Ninguém nasce mulher: torna-se mulher. Simone de Beauvoir continua causando furor com sua constatação. Talvez hoje mais que em 1949, a ponto de a francesa ser lançada à fogueira, viva fosse, por ter sido tema de questão do Enem 2015.
Sim, ser mulher é uma condição a que se chega, e me parece que pode ou não acontecer. O que mais se vê, porém, são travestis de mulher, seres do sexo feminino que vestem a fantasia imposta pela sociedade. Nossa sociedade brasileira machista, por exemplo, crê que mulher é um ser submisso, a que não se deve dar voz, a quem se pode interromper, que deve aguentar cantadas por onde passa, que deveria dar graças a Deus por ser cantada, que deve fechar os olhos a traições e maus-tratos, que merece ganhar menos que o homem, que não pode mostrar inteligência - se for inteligente, provavelmente, é sapatão, e sapatão não é mulher. No Brasil, mulher boa é "bela, recatada e do lar", como se disse da senhora Michel Temer - um modelo para todas nós. Se nos faltar uma dessas "qualidades", só nos resta lamentar ou morrer de inveja. Ou, ainda, passar a vida tentando se adequar a isso, agradecendo ao homem que nos queira. Oh, sim, todas precisamos de um homem, ou não seremos mulheres. Aliás, precisamos de um homem e também ter filhos, ou seremos simples aleijonas sociais.
Mulher que se preza no Brasil anda na corda bamba pra se sustentar, ficar linda pro seu macho, estar sempre depilada, bronzeada, hidratada, gostosa, cozinhar bem, lavar a louça, estar disponível para o sexo quando o macho quiser. Apesar de ter de ser sensual, se for estuprada, a culpa foi sua, com certeza: quem mandou usar roupas provocantes? Ah, não era ela que já tinha um filho, andava na boca do morro, era drogada? Teve o que merecia - ser violentada por mais de 30 homens. Desacordada sim, mas houve consentimento (ela não estava lá pra "isso"?) - logo, não foi estupro. Aliás, sempre que querem quebrar uma mulher, estupram-na. Porque o estupro é uma forma de demonstrar o poder do macho. Quebram sua alma, sua dignidade.

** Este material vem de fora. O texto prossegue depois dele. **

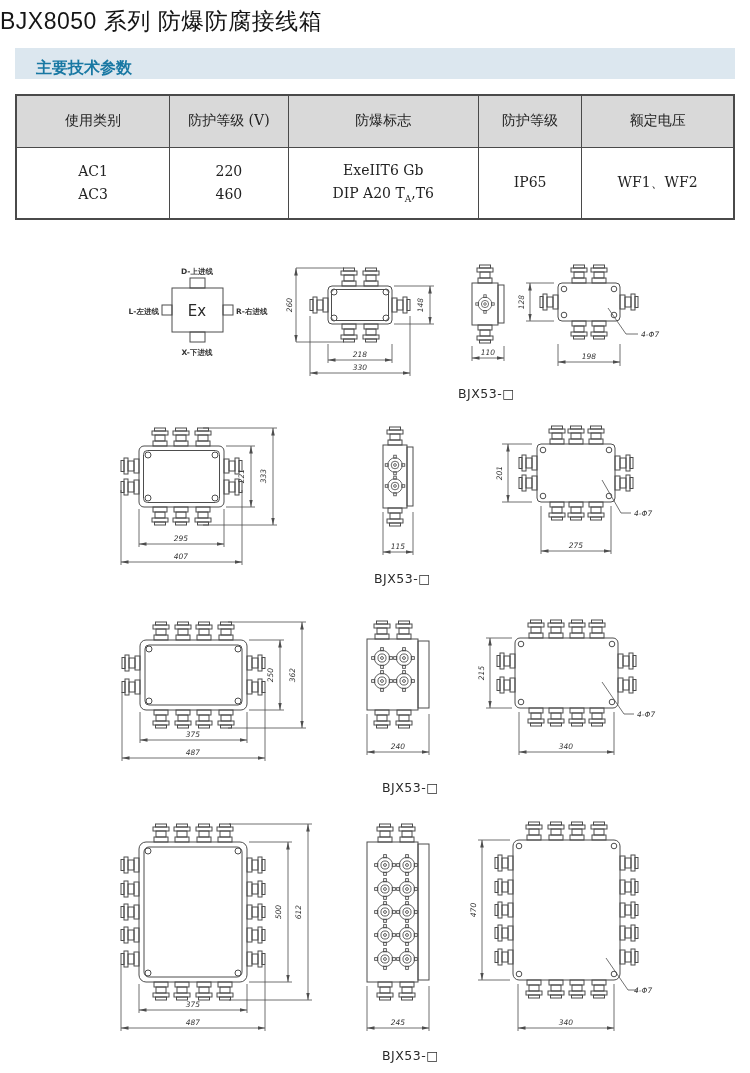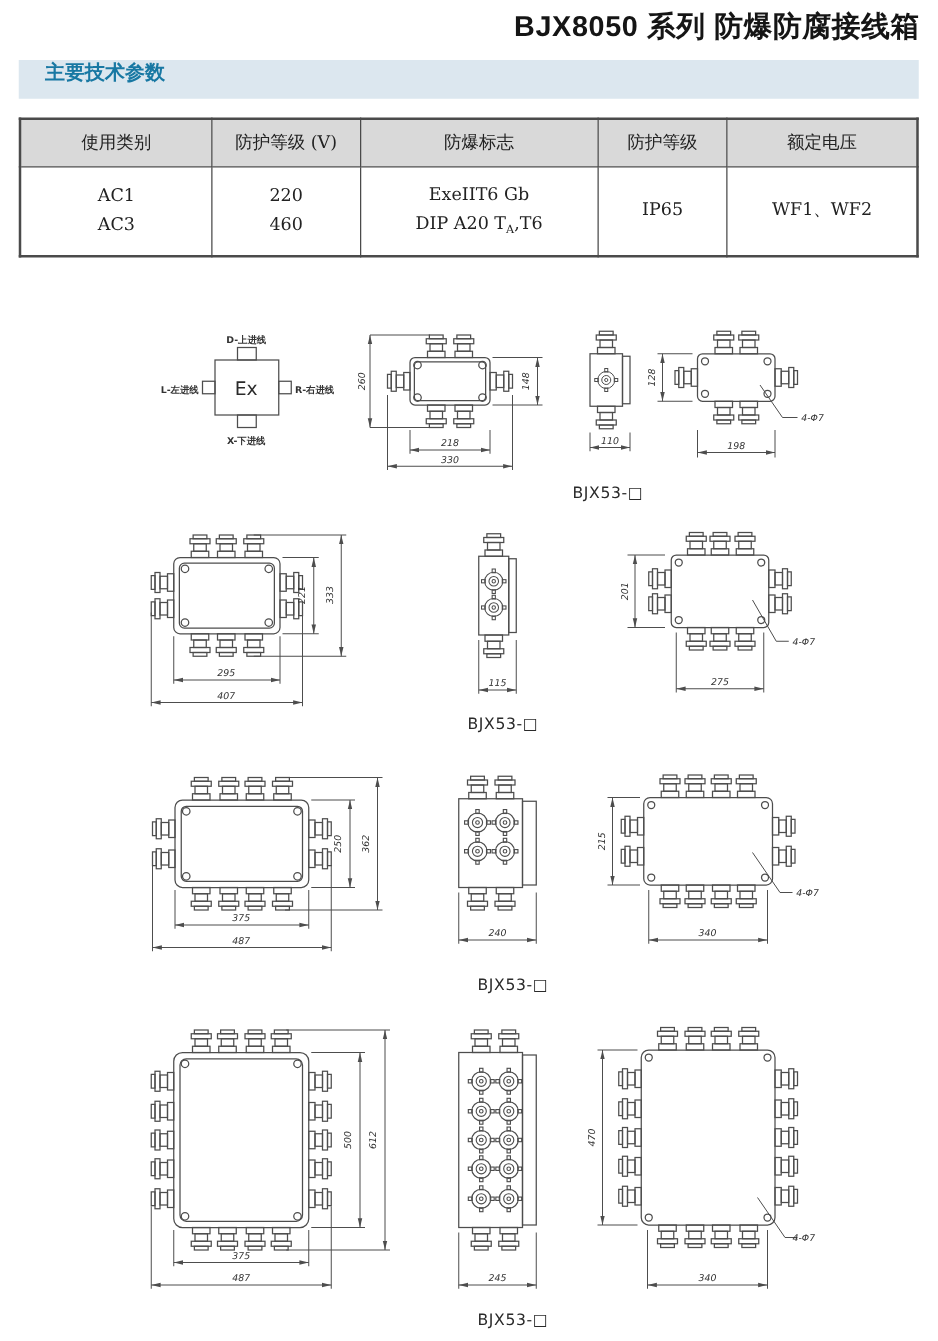"BJX8050 系列 防爆防腐接线箱" .title { font-weight: 700 -> 400; text-align: right -> left }
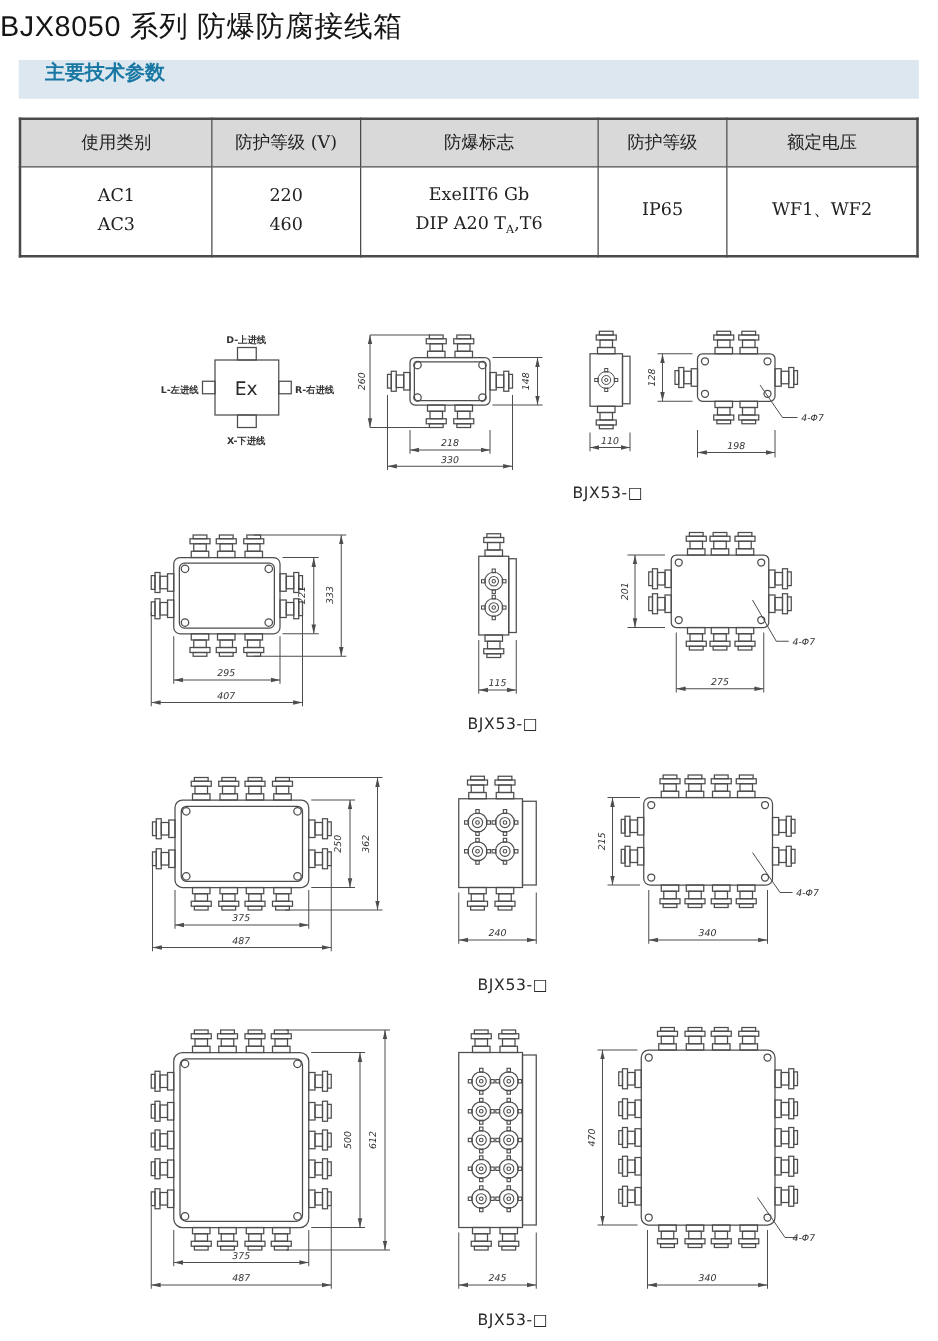"主要技术参数" .secbar { align-items: flex-start -> flex-end }
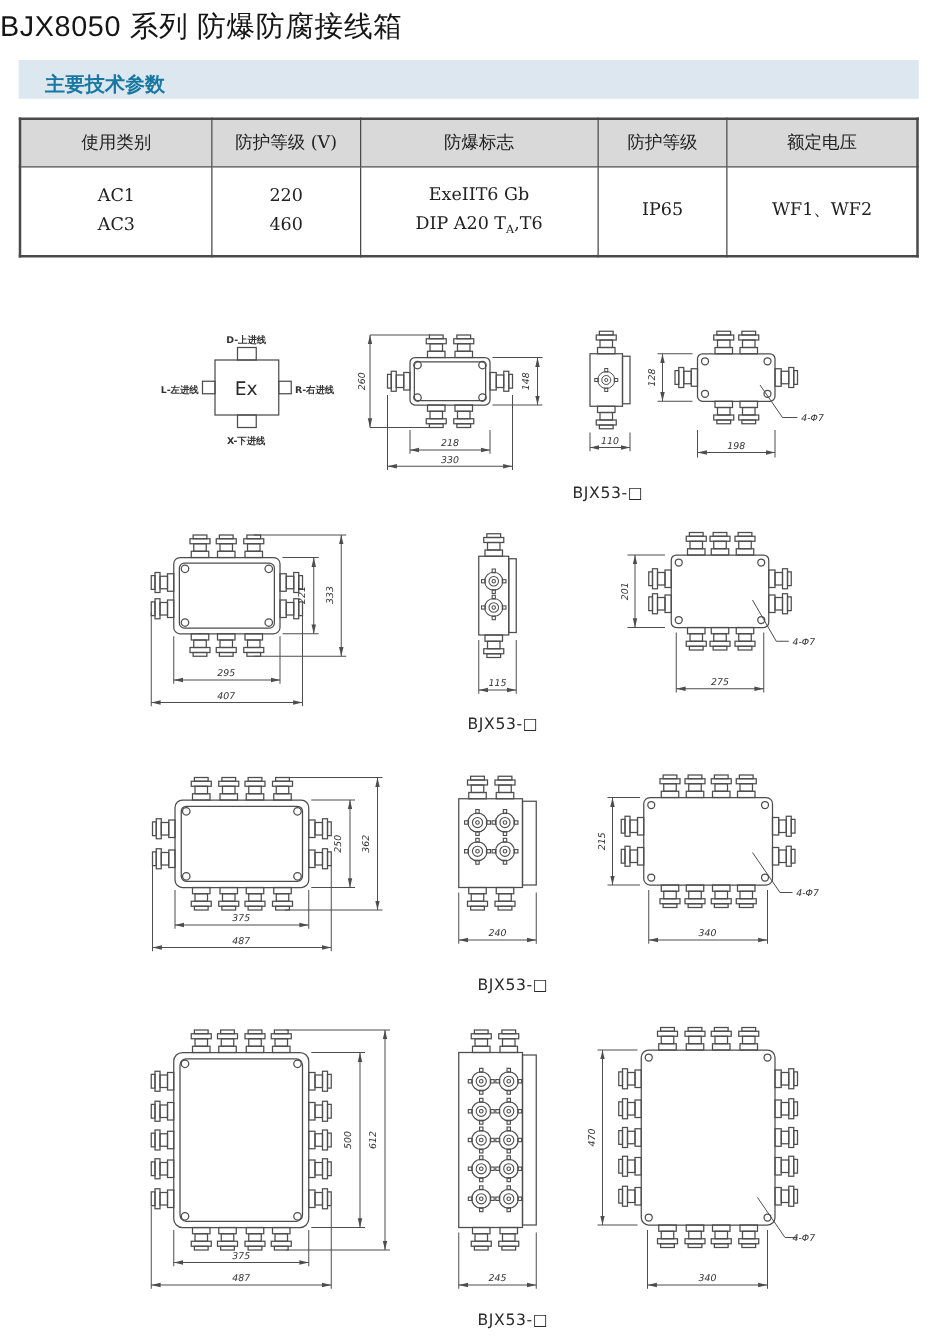"使用类别" table.params th { height: 38px -> 52px }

Isso que aconteceu na Zona Oeste do Rio de Janeiro, com a jovem violentada coletivamente, coroa as violências que as mulheres sofrem todo dia. Quando é constrangida pelo companheiro, pelo chefe, por colegas, quando ouve "cantadas "bizarras e teme responder, quando é interrompida por um homem no meio de uma conversa. Eu já trabalhei em ambientes muito machistas, tive companheiros abusivos em algum grau, vi alguém se masturbar na minha janela, ouvi grosserias na rua. Se ser mulher é ter de viver isso, obrigada, está muito longe do que eu quero e mereço.
Não bastasse a culpa que a mulher carrega, simplesmente por ser mulher, travesti ou não de seu gênero, ainda há a cultura de colocar uma mulher contra outra. A culpa não é do homem que deu mole, mas da vaca que deu em cima do pobrezinho, a outra. Livra-se parte das pessoas envolvidas apelando para a questão de gênero. Assim, quem carrega a culpa e as responsabilidades pelos pecados do mundo são as mulheres, não as pessoas.
Aliás, não há nada mais distante de ser uma pessoa do que ser mulher no Brasil ou em qualquer pátria (nome mais claro não há) machista.